EXERCISE DETAILS: What is the number of lines in the entries below that include the word "width"? Provide the number only.

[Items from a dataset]
•••••

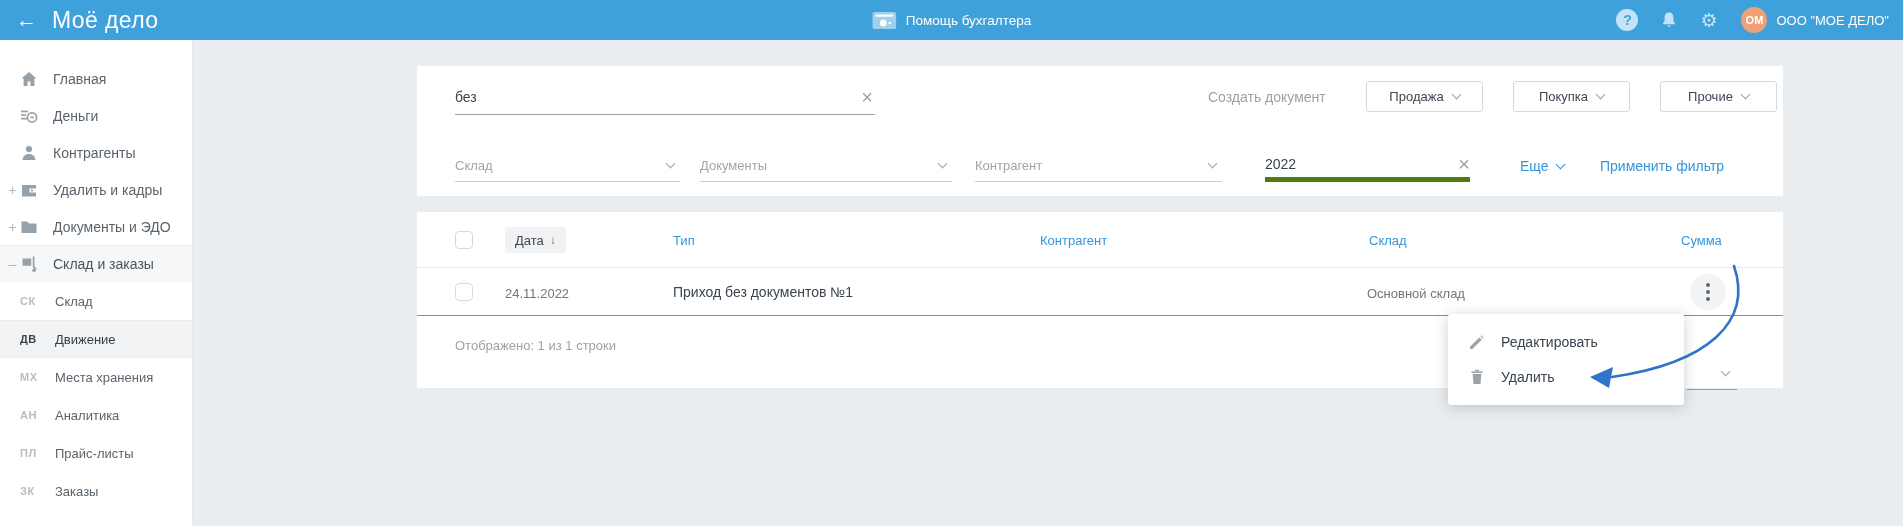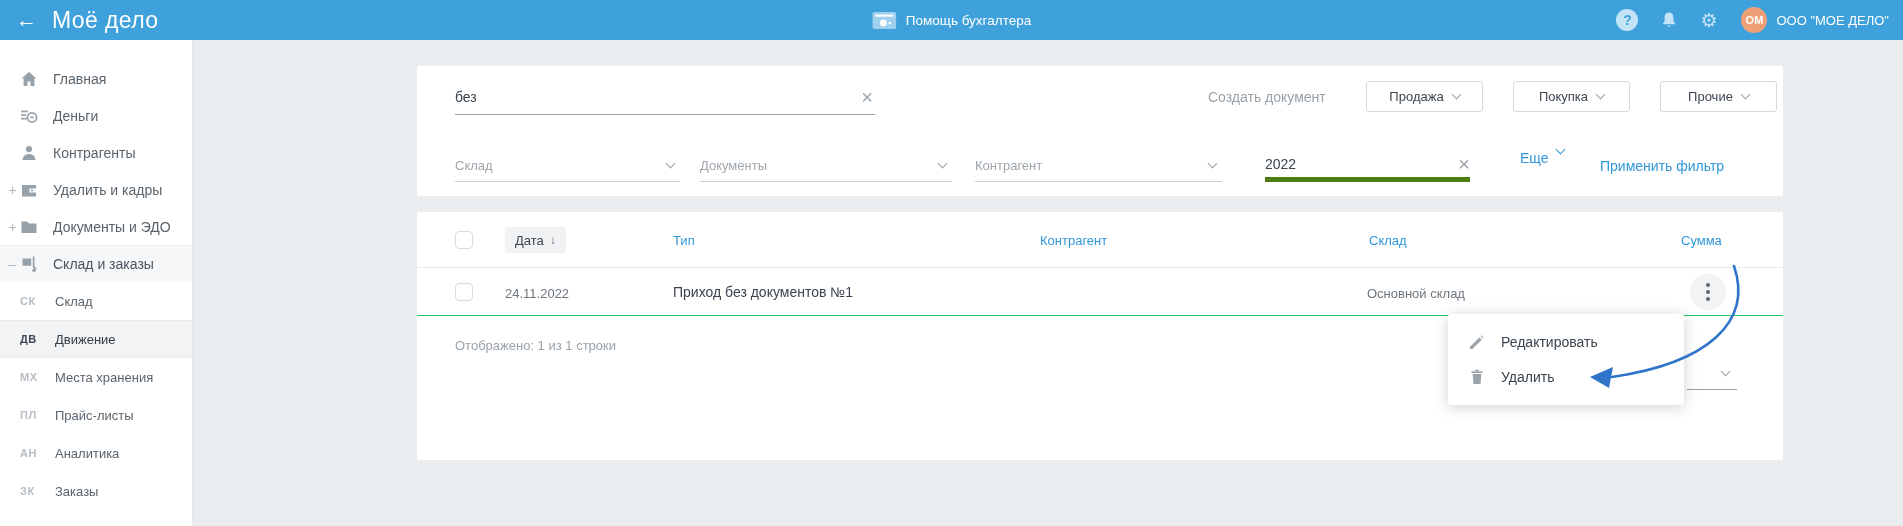--- a/index.html
+++ b/index.html
@@ -67,21 +67,21 @@
     color:#343E48;
   }
   .sub-item.active .code { color:#3D4752; }
 
   
   .filter-card {
     position:absolute; left:417px; top:66px; width:1366px; height:130px;
     background:#fff; border-radius:2px;
   }
   .table-card {
-    position:absolute; left:417px; top:212px; width:1366px; height:248px;
+    position:absolute; left:417px; top:212px; width:1366px; height:176px;
     background:#fff; border-radius:2px;
   }
 
   
   .search-box {
     position:absolute; left:38px; top:16px; width:420px; height:33px;
     border-bottom:1px solid #99A1A8;
   }
   .search-box input {
     border:none; outline:none; width:390px; height:30px;
@@ -113,21 +113,21 @@
   }
   .year-field {
     position:absolute; left:848px; top:84px; width:205px; height:32px;
     border-bottom:5px solid #4d7c0f; display:flex; align-items:center; justify-content:space-between;
   }
   .year-field input {
     border:none; outline:none; width:160px; font-family:"Liberation Sans", sans-serif;
     font-size:14px; color:#3A444E; background:transparent;
   }
   .link { color:#3097DB; font-size:14px; cursor:pointer; }
-  .more-link { position:absolute; left:1103px; top:84px; height:32px; display:flex; gap:8px; }
+  .more-link { position:absolute; left:1103px; top:84px; height:32px; display:flex; align-items:center; gap:8px; }
   .apply-link { position:absolute; left:1183px; top:84px; height:32px; display:flex; align-items:center; }
 
   
   .thead { position:absolute; left:0; top:0; width:100%; height:56px; border-bottom:1px solid #E8EAEC; }
   .checkbox {
     position:absolute; left:38px; width:18px; height:18px;
     border:1.5px solid #D6DADE; border-radius:4px; background:#fff; cursor:pointer;
   }
   .thead .checkbox { top:19px; }
   .date-chip {
@@ -270,26 +270,26 @@
     </div>
     <div class="sub-item active">
       <span class="code">ДВ</span>
       <span>Движение</span>
     </div>
     <div class="sub-item">
       <span class="code">МХ</span>
       <span>Места хранения</span>
     </div>
     <div class="sub-item">
+      <span class="code">АН</span>
+      <span>Аналитика</span>
+    </div>
+    <div class="sub-item">
       <span class="code">ПЛ</span>
       <span>Прайс-листы</span>
-    </div>
-    <div class="sub-item">
-      <span class="code">АН</span>
-      <span>Аналитика</span>
     </div>
     <div class="sub-item">
       <span class="code">ЗК</span>
       <span>Заказы</span>
     </div>
   </div>
 </div>
 
 <div class="filter-card">
   <div class="search-box">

•••••

WRITTEN RESPONSE: 9